Avec l’ONU, le Myanmar et le Bangladesh, les pays voisins et hôtes ont également un rôle à jouer. Les blocs régionaux comme l’Association des nations de l’Asie du Sud-Est (ANASE) sont également cruciaux pour soutenir la population rohingya ainsi que dans les dialogues de premier plan avec d’autres parties prenantes de la région.
«Dans mes engagements avec les parties prenantes du Myanmar, j’ai souligné que la paix au Myanmar restera insaisissable jusqu’à ce que le dialogue inclusif entre toutes les parties prenantes du Myanmar ait lieu», a déclaré Othman Hashim, l’envoyé spécial de la présidente de l’Asean au Myanmar. «Pour les actions au Myanmar, la première étape cruciale consiste à arrêter les hostilités et la violence. La violence prolongée ne fera que naître la misère des habitants du Myanmar, des Rohingyas et d’autres minorités incluses.»
«Les pays accueillant les réfugiés ont besoin d’un soutien soutenu. [UN Office of Drugs and Crime]HCR et OIM [International Organization for Migration] Doit être approfondi », a déclaré Sugiono, ministre indonésien des Affaires étrangères.
Soutenir les Rohingyas au-delà de l’urgence et des besoins humanitaires nécessiterait également des ressources d’investissement dans l’éducation et les possibilités d’emploi. Les parties impliquées ont été encouragées à soutenir les politiques de réinstallation qui aideraient les communautés à obtenir des moyens de subsistance à long terme, ou à étendre les possibilités de travail à long terme, comme en Thaïlande où ils ont récemment accordé aux réfugiés de longue date le droit de travailler légalement dans le pays.
« Toute initiative pour les Rohingyas sans Rohingya dans le camp, de la prise de décision à la construction de la nation n’est pas durable et injuste. L’ONU doit mobiliser des ressources pour autonomiser les Rohingyas. Nous ne sommes pas seulement des victimes; nous avons le potentiel de faire une différence », a déclaré Sawyeddollah.
Comme l’un des rares représentants rohingyas présents qui avaient déjà vécu dans les camps du bazar de Cox, Sawyeddollah a décrit les défis auxquels il a été confronté dans la poursuite de l’enseignement supérieur lorsqu’il a postulé à plus de 150 universités dans le monde mais n’en a pas rencontré. Il est entré à l’Université de New York avec une bourse, le premier réfugié rohingya à assister. Il a réitéré que les universités avaient la capacité d’offrir des bourses aux étudiants rohingyas, citant l’exemple de l’Université asiatique des femmes (AUW) à Chittagong, Bangladesh, où il offre des bourses aux filles rohingyas depuis au moins 2018.
La conférence a appelé à des mesures exploitables qui aborderaient plusieurs domaines clés dans la situation des réfugiés rohingyas. Cela comprend la réduction du financement de l’aide humanitaire au Bangladesh et au Myanmar, et notamment la poursuite de la justice et de la responsabilité en vertu du droit international. Türk et d’autres responsables de l’ONU ont réitéré que la résolution de l’instabilité et des tensions politiques au Myanmar est cruciale pour résoudre la crise des réfugiés.

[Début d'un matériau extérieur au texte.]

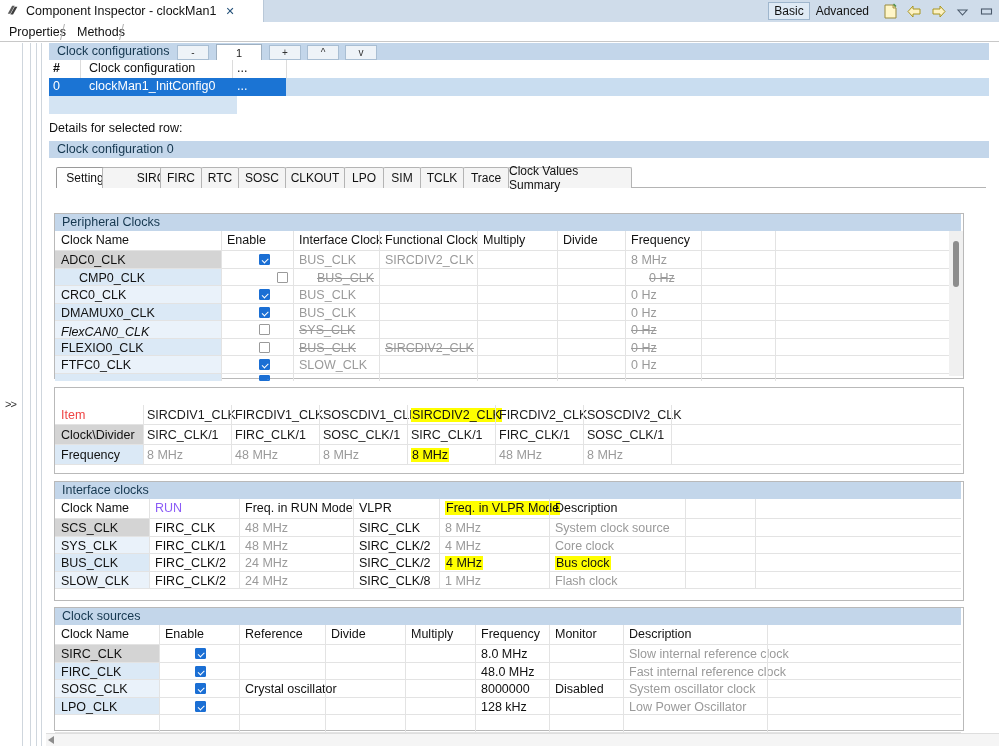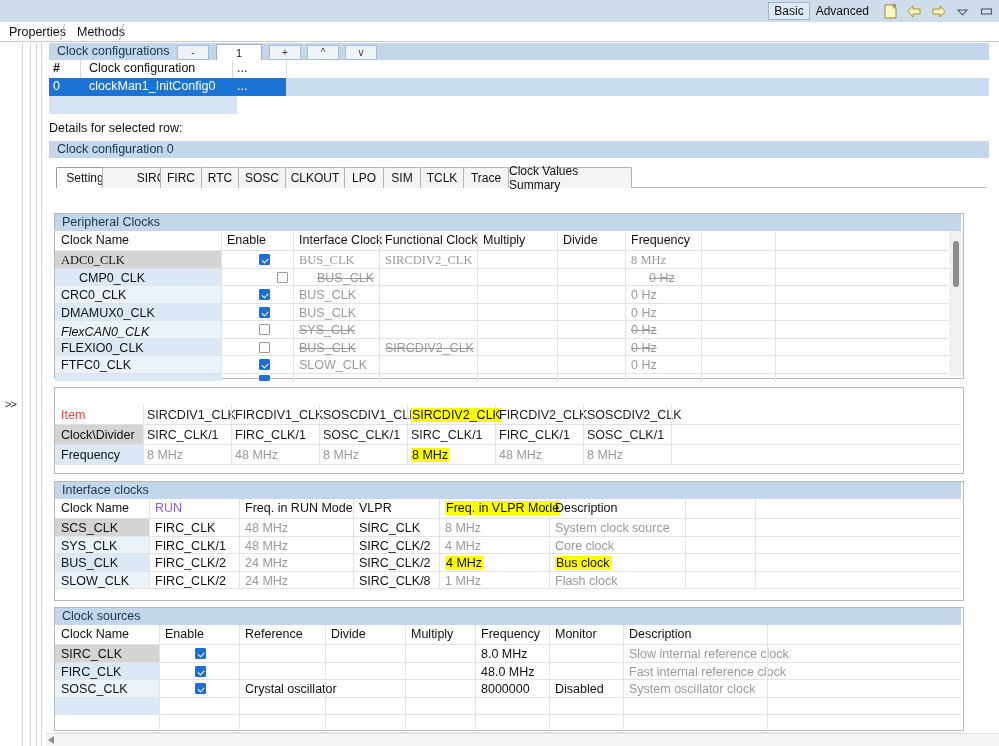--- a/index.html
+++ b/index.html
@@ -120,6 +120,14 @@
 <div class="root">
 
   <div class="titlebar">
+    <div class="tab-doc" id="docTab" style="width: 249px;">
+      <svg class="doc-icon" viewBox="0 0 16 16">
+        <path d="M2 11 L7 2 L10 2 L5 11 Z" fill="#5a5a5a"></path>
+        <path d="M5 12 L10 3 L13 3 L8 12 Z" fill="#3c3c3c"></path>
+      </svg>
+      <span class="doc-title">Component Inspector - clockMan1</span>
+      <span class="doc-close">✕</span>
+    </div>
 
     <div class="tb-right">
       <div class="seg">

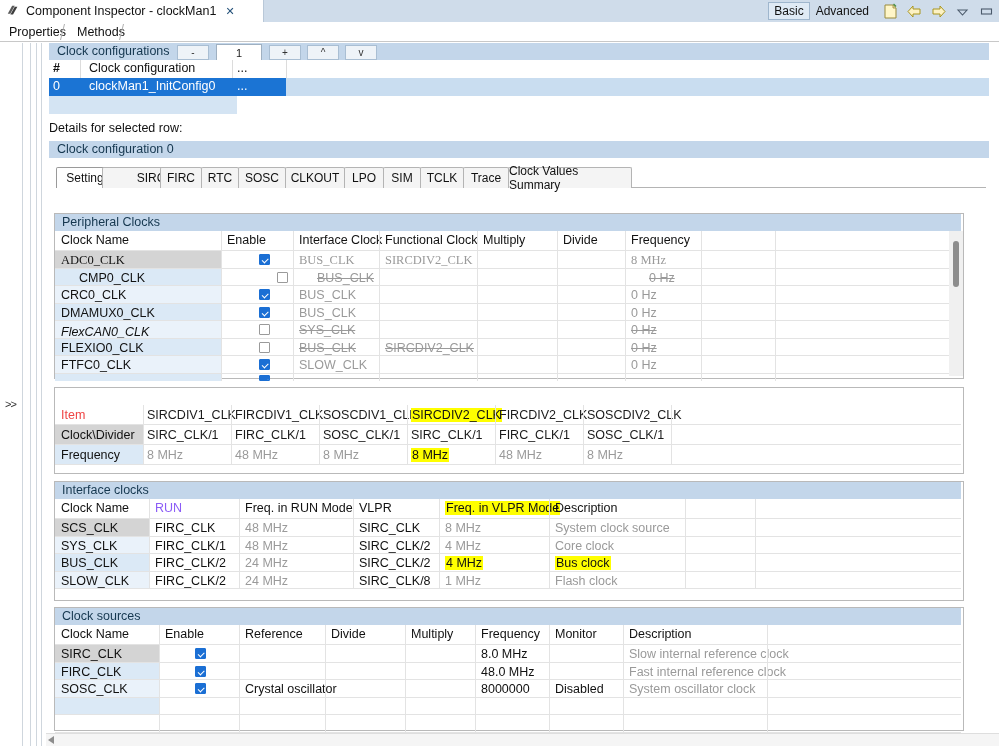--- a/index.html
+++ b/index.html
@@ -269,7 +269,7 @@
             <span class="td th" style="left:508px;top:2px;color:#111;">Divide</span>
             <span class="td th" style="left:576px;top:2px;color:#111;">Frequency</span>
             <div class="rowbg" style="left:0;top:20px;width:166px;height:17.5px;background:#d4d4d4;"></div>
-            <div class="rowbg" style="left:0;top:20px;width:906px;height:17.5px;font-family:Liberation Serif, serif;">
+            <div class="rowbg" style="left:0;top:20px;width:906px;height:17.5px;">
               <span class="td " style="left:6px;top:2px;color:#111;">ADC0_CLK</span>
               <div class="cb on" style="left:204px;top:3px;"></div>
               <span class="td  grey" style="left:244px;top:2px;">BUS_CLK</span>

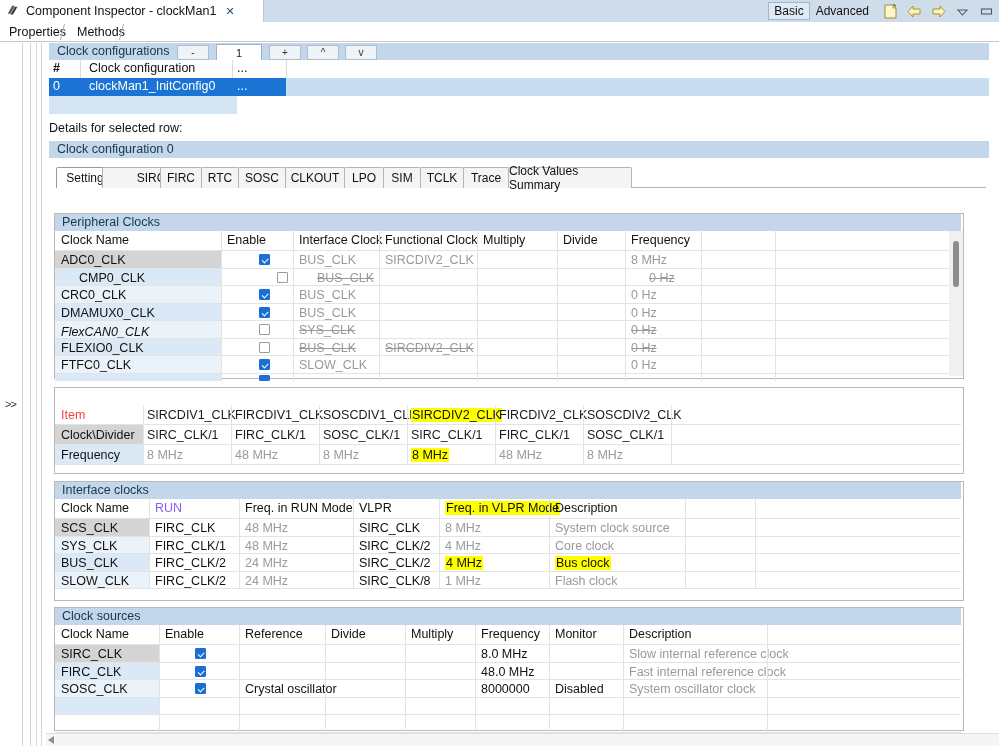--- a/index.html
+++ b/index.html
@@ -514,6 +514,16 @@
             </div>
             <div class="hsep" style="left:0;top:71.5px;width:906px;"></div>
             <div class="rowbg" style="left:0;top:72.5px;width:104px;height:17.5px;background:#dbe9f6;"></div>
+            <div class="rowbg" style="left:0;top:72.5px;width:906px;height:17.5px;">
+              <span class="td " style="left:6px;top:2px;color:#111;">LPO_CLK</span>
+              <div class="cb on" style="left:140px;top:3px;"></div>
+              <span class="td " style="left:190px;top:2px;color:#111;"></span>
+              <span class="td " style="left:276px;top:2px;color:#111;"></span>
+              <span class="td " style="left:356px;top:2px;color:#111;"></span>
+              <span class="td " style="left:426px;top:2px;color:#111;">128 kHz</span>
+              <span class="td " style="left:500px;top:2px;color:#111;"></span>
+              <span class="td  grey" style="left:574px;top:2px;">Low Power Oscillator</span>
+            </div>
             <div class="hsep" style="left:0;top:89px;width:906px;"></div>
             <div class="hsep" style="left:0;top:106.5px;width:906px;"></div>
             <div class="vsep" style="left:104px;top:0;height:107.5px;"></div>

Kyaw Moe Tun, représentant permanent de la République de l’Union du Myanmar à l’ONU, a blâmé la junte militaire de l’État actuel du pays et a appelé les États membres à refuser de soutenir la junte politiquement ou financièrement. «Nous ne pouvons générer des résultats qu’en agissant ensemble pour mettre fin à la dictature militaire, à son coup d’État illégal et à sa culture d’impunité. À un moment où les droits de l’homme, la justice et l’humanité sont sous attaque critique, veuillez aider dans notre véritable effort à construire une union fédérale démocratique qui a enraciné ces principes.» Rapport IPS UN Bureau.